## The task:
An exact transcription of the listing, without its images, is what the answer must contain.

[Opening Material for the task section]

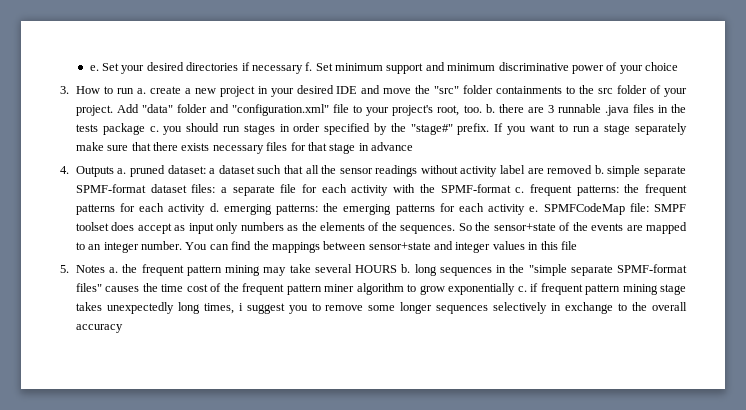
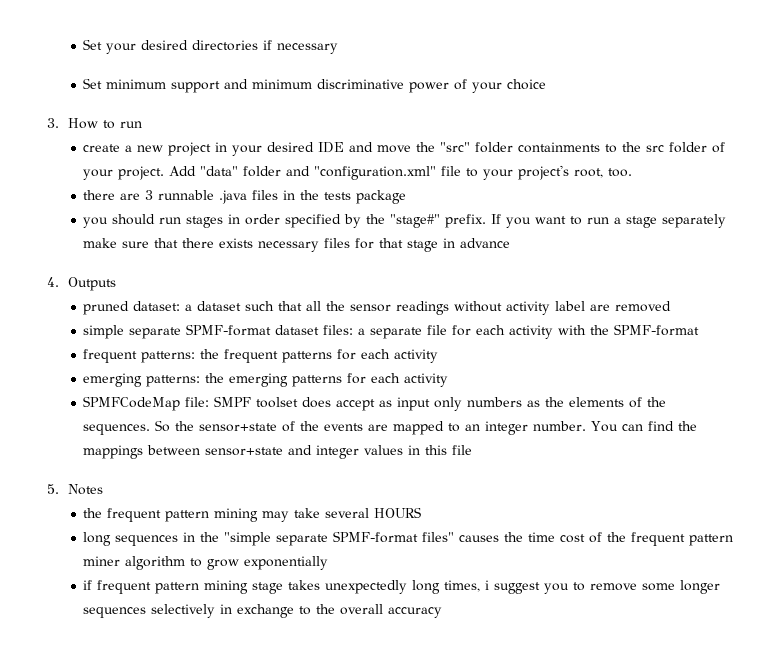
- e. Set your desired directories if necessary f. Set minimum support and minimum discriminative power of your choice
+ Set your desired directories if necessary
+ Set minimum support and minimum discriminative power of your choice
- 3. How to run a. create a new project in your desired IDE and move the "src" folder containments to the src folder of your project.
+ 3. How to run
+ create a new project in your desired IDE and move the "src" folder containments to the src folder of your project.
- Add "data" folder and "configuration.xml" file to your project's root, too. b. there are 3 runnable .java files in the tests package c. you should run stages in order specified by the "stage#" prefix.
+ Add "data" folder and "configuration.xml" file to your project's root, too.
+ there are 3 runnable .java files in the tests package
+ you should run stages in order specified by the "stage#" prefix.
- 4. Outputs a. pruned dataset:
+ 4. Outputs
+ pruned dataset:
- a dataset such that all the sensor readings without activity label are removed b. simple separate SPMF-format dataset files:
+ a dataset such that all the sensor readings without activity label are removed
+ simple separate SPMF-format dataset files:
- a separate file for each activity with the SPMF-format c. frequent patterns:
+ a separate file for each activity with the SPMF-format
+ frequent patterns:
- the frequent patterns for each activity d. emerging patterns:
+ the frequent patterns for each activity
+ emerging patterns:
- the emerging patterns for each activity e. SPMFCodeMap file:
+ the emerging patterns for each activity
+ SPMFCodeMap file:
- 5. Notes a. the frequent pattern mining may take several HOURS b. long sequences in the "simple separate SPMF-format files" causes the time cost of the frequent pattern miner algorithm to grow exponentially c. if frequent pattern mining stage takes unexpectedly long times, i suggest you to remove some longer sequences selectively in exchange to the overall accuracy
+ 5. Notes
+ the frequent pattern mining may take several HOURS
+ long sequences in the "simple separate SPMF-format files" causes the time cost of the frequent pattern miner algorithm to grow exponentially
+ if frequent pattern mining stage takes unexpectedly long times, i suggest you to remove some longer sequences selectively in exchange to the overall accuracy

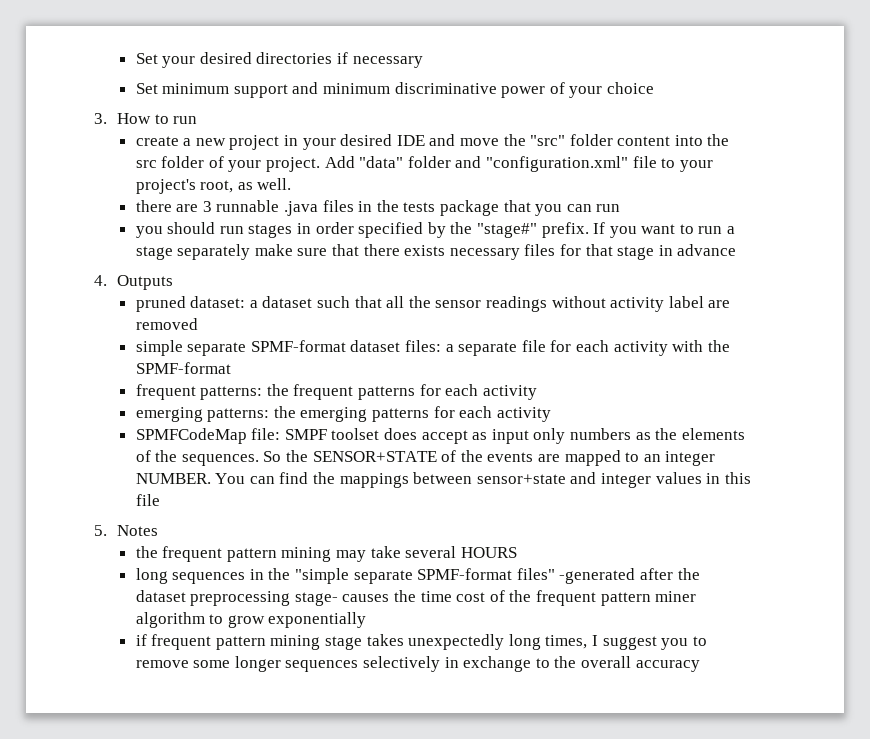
- create a new project in your desired IDE and move the "src" folder containments to the src folder of your project.
+ create a new project in your desired IDE and move the "src" folder content into the src folder of your project.
- Add "data" folder and "configuration.xml" file to your project's root, too.
+ Add "data" folder and "configuration.xml" file to your project's root, as well.
- there are 3 runnable .java files in the tests package
+ there are 3 runnable .java files in the tests package that you can run
- So the sensor+state of the events are mapped to an integer number.
+ So the SENSOR+STATE of the events are mapped to an integer NUMBER.
- long sequences in the "simple separate SPMF-format files" causes the time cost of the frequent pattern miner algorithm to grow exponentially
+ long sequences in the "simple separate SPMF-format files" -generated after the dataset preprocessing stage- causes the time cost of the frequent pattern miner algorithm to grow exponentially
- if frequent pattern mining stage takes unexpectedly long times, i suggest you to remove some longer sequences selectively in exchange to the overall accuracy
+ if frequent pattern mining stage takes unexpectedly long times, I suggest you to remove some longer sequences selectively in exchange to the overall accuracy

[Closing Material for the task section]

## Result of this exercise:
- e. Set your desired directories if necessary f. Set minimum support and minimum discriminative power of your choice
+ Set your desired directories if necessary
+ Set minimum support and minimum discriminative power of your choice
- 3. How to run a. create a new project in your desired IDE and move the "src" folder containments to the src folder of your project.
+ 3. How to run
+ create a new project in your desired IDE and move the "src" folder containments to the src folder of your project.
- Add "data" folder and "configuration.xml" file to your project's root, too. b. there are 3 runnable .java files in the tests package c. you should run stages in order specified by the "stage#" prefix.
+ Add "data" folder and "configuration.xml" file to your project's root, too.
+ there are 3 runnable .java files in the tests package
+ you should run stages in order specified by the "stage#" prefix.
- 4. Outputs a. pruned dataset:
+ 4. Outputs
+ pruned dataset:
- a dataset such that all the sensor readings without activity label are removed b. simple separate SPMF-format dataset files:
+ a dataset such that all the sensor readings without activity label are removed
+ simple separate SPMF-format dataset files:
- a separate file for each activity with the SPMF-format c. frequent patterns:
+ a separate file for each activity with the SPMF-format
+ frequent patterns:
- the frequent patterns for each activity d. emerging patterns:
+ the frequent patterns for each activity
+ emerging patterns:
- the emerging patterns for each activity e. SPMFCodeMap file:
+ the emerging patterns for each activity
+ SPMFCodeMap file:
- 5. Notes a. the frequent pattern mining may take several HOURS b. long sequences in the "simple separate SPMF-format files" causes the time cost of the frequent pattern miner algorithm to grow exponentially c. if frequent pattern mining stage takes unexpectedly long times, i suggest you to remove some longer sequences selectively in exchange to the overall accuracy
+ 5. Notes
+ the frequent pattern mining may take several HOURS
+ long sequences in the "simple separate SPMF-format files" causes the time cost of the frequent pattern miner algorithm to grow exponentially
+ if frequent pattern mining stage takes unexpectedly long times, i suggest you to remove some longer sequences selectively in exchange to the overall accuracy

- create a new project in your desired IDE and move the "src" folder containments to the src folder of your project.
+ create a new project in your desired IDE and move the "src" folder content into the src folder of your project.
- Add "data" folder and "configuration.xml" file to your project's root, too.
+ Add "data" folder and "configuration.xml" file to your project's root, as well.
- there are 3 runnable .java files in the tests package
+ there are 3 runnable .java files in the tests package that you can run
- So the sensor+state of the events are mapped to an integer number.
+ So the SENSOR+STATE of the events are mapped to an integer NUMBER.
- long sequences in the "simple separate SPMF-format files" causes the time cost of the frequent pattern miner algorithm to grow exponentially
+ long sequences in the "simple separate SPMF-format files" -generated after the dataset preprocessing stage- causes the time cost of the frequent pattern miner algorithm to grow exponentially
- if frequent pattern mining stage takes unexpectedly long times, i suggest you to remove some longer sequences selectively in exchange to the overall accuracy
+ if frequent pattern mining stage takes unexpectedly long times, I suggest you to remove some longer sequences selectively in exchange to the overall accuracy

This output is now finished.